Graham sonrió, marcando los hoyuelos en sus mejillas. Supongo que el beso que dejó en mi frente fue para no hacerme sentir más mal de lo que ya me sentía. Luego volvió a besarme, pero esta vez en los labios y tan efímero como un latido.
Después de desatarnos, tuve que servir un poco de whisky en el quaich familiar, una copa metálica más parecida a un pequeño cazo con asas. Graham y yo dimos un trago; posteriormente lo pasamos a los invitados para que todos bebieran.
Cuando la ceremonia concluyó ambos estábamos más tranquilos.
La gaita volvió a sonar para amenizar el ambiente al tiempo que los invitados, después de felicitarnos, salían de la capilla para aguardar en el exterior a que la feliz pareja ultimara lo poco que les faltaba.
Seguimos al padre a su oficina para firmar la constancia. El que ahora era mi esposo jamás se había visto tan alegre. Supuse que el matrimonio le sentaba.
El amable anciano dejó la elegante hoja sobre el escritorio, así como un bolígrafo que Graham tomó para firmar con rapidez.
El teléfono en la oficina de al lado sonó. Tras una breve disculpa, el clérigo nos dejó solos; alegando que regresaría en un segundo para concluir el trámite.
Era mi turno de firmar.
A un segundo de hacerlo, me detuve de golpe. Mi corazón frenó en seco, provocando una reacción en cadena que comenzó con un impedimento del flujo de sangre a mi cabeza; perdí la capacidad de respirar de manera autónoma y hasta la visión se me nubló.
Una corriente eléctrica reactivó mis sistemas biológicos; poniéndolos en marcha a una velocidad que compensara los últimos segundos de letargo celular.
Mis ojos no podían mentir, ¿o sí?
Volteé espantada hacia Graham quien, con una rodilla en el piso, me miraba como si recién hubiera hecho una travesura. En las manos traía una cajita negra con un anillo de oro rosa en el interior.

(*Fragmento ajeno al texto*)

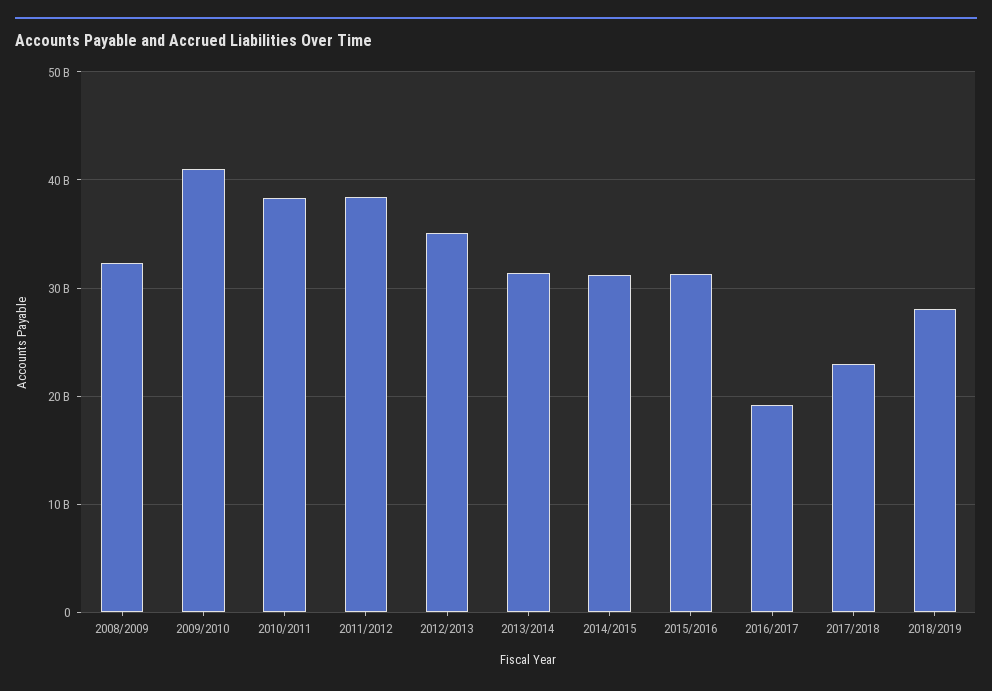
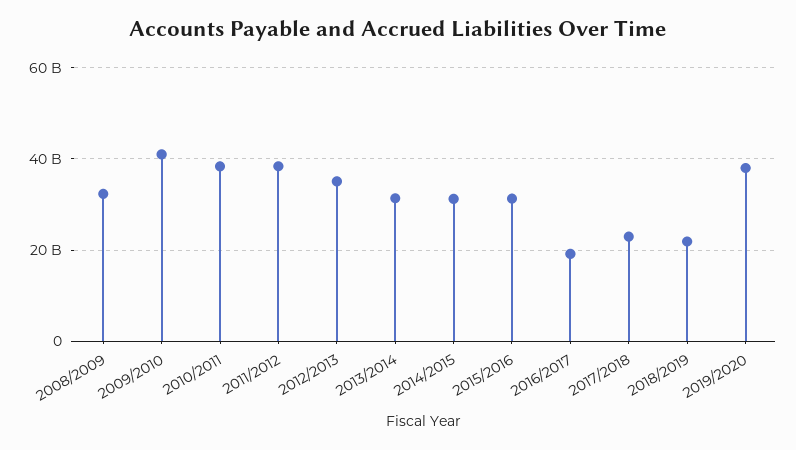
2018/2019: 28000000000 -> 22000000000
2019/2020: none -> 38000000000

—Pensé en lo que me dijiste y quiero creer que tú también ya tuviste tiempo para procesar lo que te dije —exclamó orgulloso, olvidando el perfecto acento que fingió durante toda la ceremonia—. No creíste que me iría sin que me dieras una respuesta, ¿o sí?
—Alexandre —susurré, repitiendo el nombre que vi escrito en el papel.
Sentí mi cara palidecer, como si estuviese viendo a un fantasma.
—Te daré mil soles si con eso puedo hacerte feliz, mujer; pero no me pidas que te cuide de no quemarte, porque esta vida es corta y lo extraordinario es un cometa que solo pasa una vez en la vida y no esperará por siempre a que lo veas. —Miré el anillo por un lado y la constancia de matrimonio por el otro. Alex solo aguardaba paciente, amoroso—. Entonces, ¿qué dices, amor? ¿Ardemos juntos?